Sorry for the downtime, looks like we got DDosd
We were down between around 7PM and 8PM PT today. Sorry about that.
It’s hard to tell whether we got DDosd or someone just wanted to crawl us extremely aggressively, but we’ve had at least a few hundred IP addresses and random user agents request a lot of quite absurd pages, in a way that was clearly designed to avoid bot-detection and block methods.
I wish we were more robust to this kind of thing, and I’ll be monitoring things tonight to prevent it from happening again, but it would be a whole project to make us fully robust to attacks of this kind. I hope it was a one-off occurence, but also, I think we can figure out how to make it so we are robust to repeated DDos attacks, if that is the world we live in, though I do think it would mean strapping in for a few days of spotty reliability while we figure out how to do that.
Sorry again, and boo for the people doing this. It’s one of the reasons why running a site like LessWrong is harder than it should be.
another weird bug is if i click the link i was just sent in my email, it brings me to a 403 Forbidden page (even though the URLs of this functional page and that 403 page look identical)
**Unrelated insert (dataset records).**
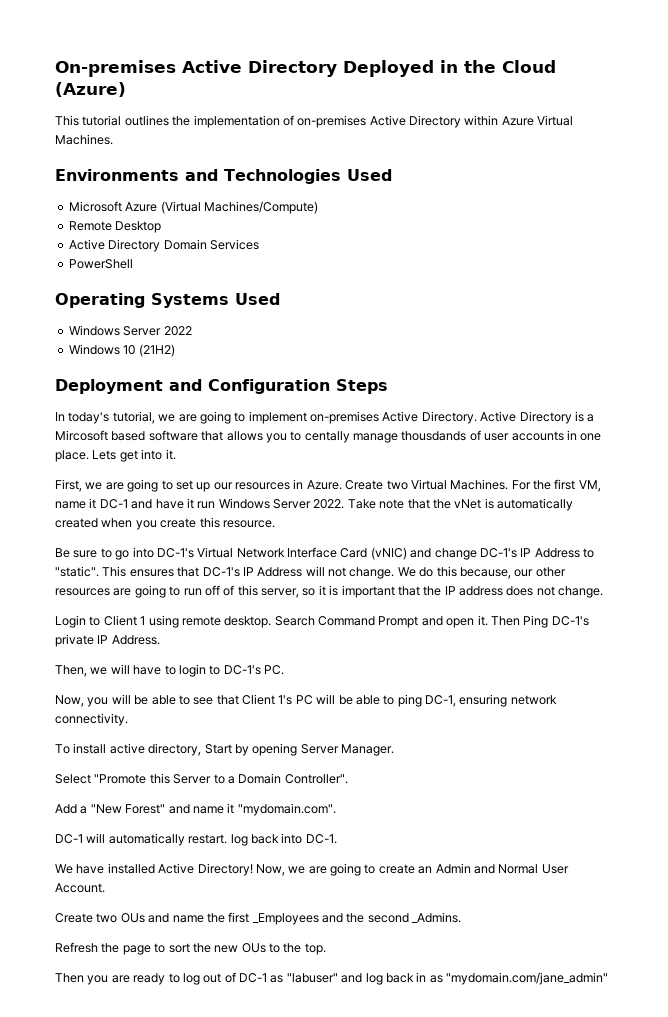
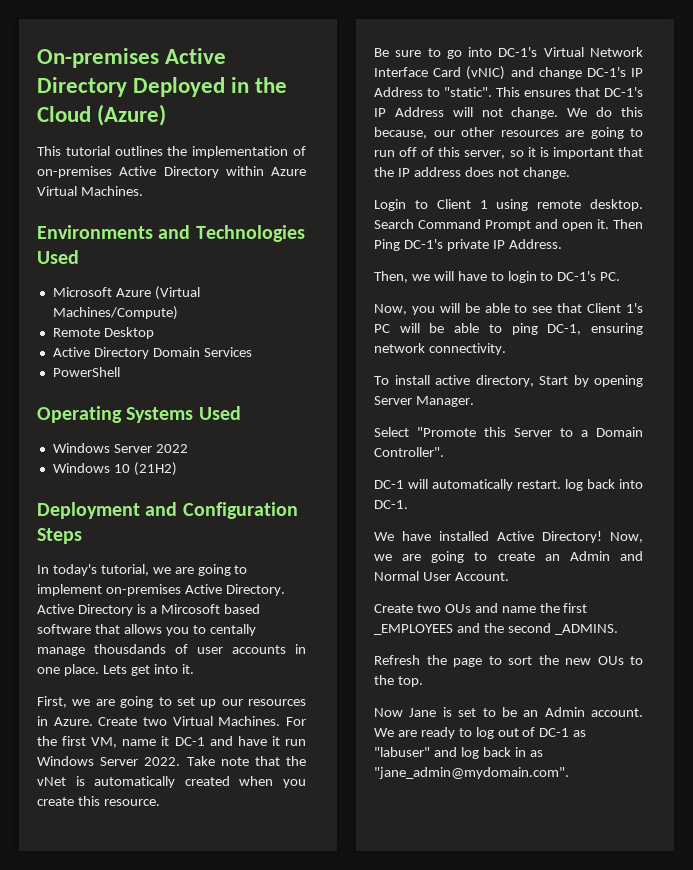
- Add a "New Forest" and name it "mydomain.com".
- Create two OUs and name the first _Employees and the second _Admins.
+ Create two OUs and name the first _EMPLOYEES and the second _ADMINS.
- Then you are ready to log out of DC-1 as "labuser" and log back in as "mydomain.com/jane_admin"
+ Now Jane is set to be an Admin account. We are ready to log out of DC-1 as "labuser" and log back in as "jane_admin@mydomain.com".

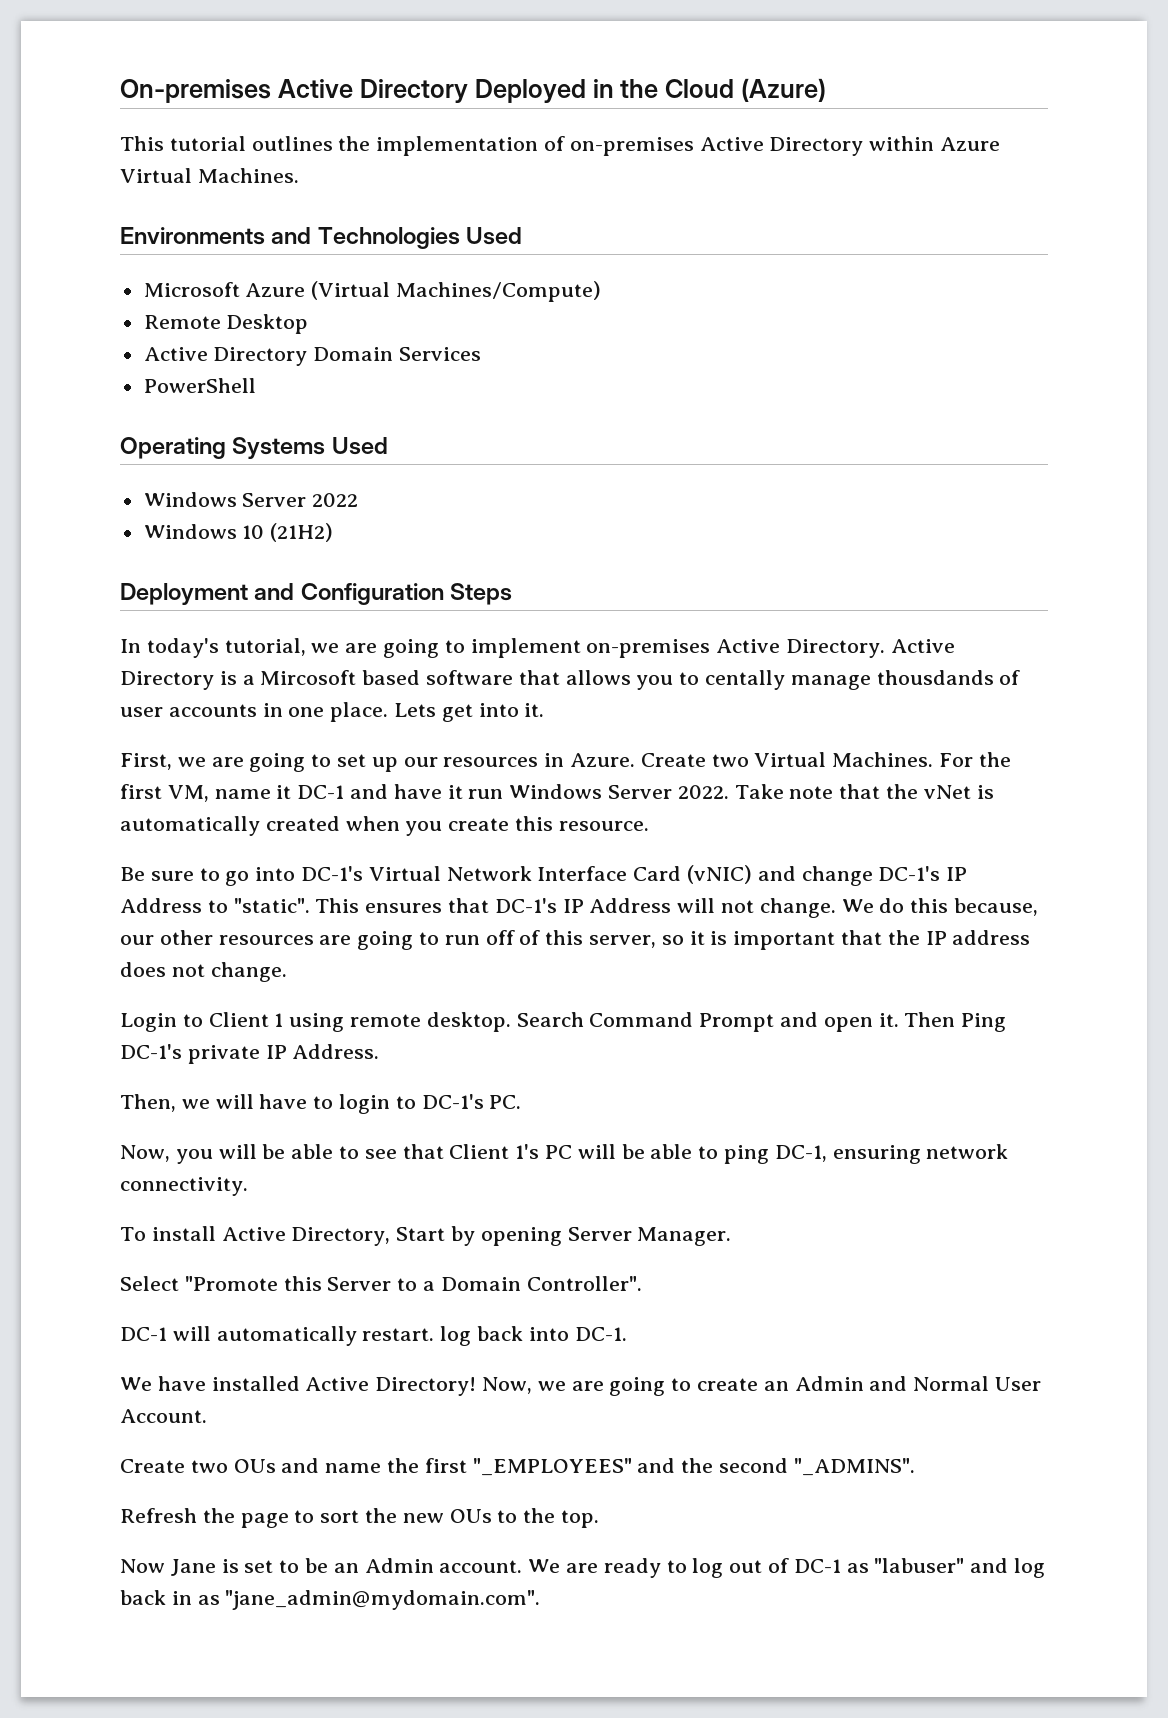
- To install active directory, Start by opening Server Manager.
+ To install Active Directory, Start by opening Server Manager.
- Create two OUs and name the first _EMPLOYEES and the second _ADMINS.
+ Create two OUs and name the first "_EMPLOYEES" and the second "_ADMINS".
Should now be fixed. We’ve blocked traffic to basically all pages and been restoring them incrementally to make sure we don’t go down again immediately. I just lifted the last of those blocks.
works!
I recommend Cloudflare.
Yeah, we considered setting up a Cloudflare proxy for a while, but at least for logged-in users, LW is actually a really quite dynamic and personalized website, and not a great fit for it (I do think it would be nice to have a logged-out version of pages available on a Cloudflare proxy somehow).
I was referring to their (free) DDoS protection service, rather than their CDN services (also free). In addition to their automated system, you can manually enable an “under-attack” mode that aggressively captchas requests.
Setup is simply pointing DNS name-servers at Cloudflare. Caching HTML pages for logged out (i.e. cookie-less) users is a trivial config (“cache-everything”).
Oh, interesting. I had not properly realized you could unbundle these. I am hesitant to add a hop to each request, but I do sure expect Cloudflare to be fast. I’ll look into it, and thanks for the recommendation.
It’s a solution! However it comes with its own downsides. For instance, Codeforces users ranted on Cloudflare usage for a while, with following things (mapped to LessWrong) highlighted:
The purpose of an API is defeated: even the API endpoints on the same domain are restricted, which prevents users from requesting posts via GraphQL. In particular, ReviewBot will be down (or be hosted in LW internal infrastructure).
In China, Cloudflare is a big speed bump.
Cloudflare-protected sites are reported to randomly lag a lot.
> I had been assuming that this is a server problem, but from talking to some people it seems like this is an issue with differential treatment of who is accessing CF.
Lack of interaction smoothness might be really noticeable for new users, comparing to current state.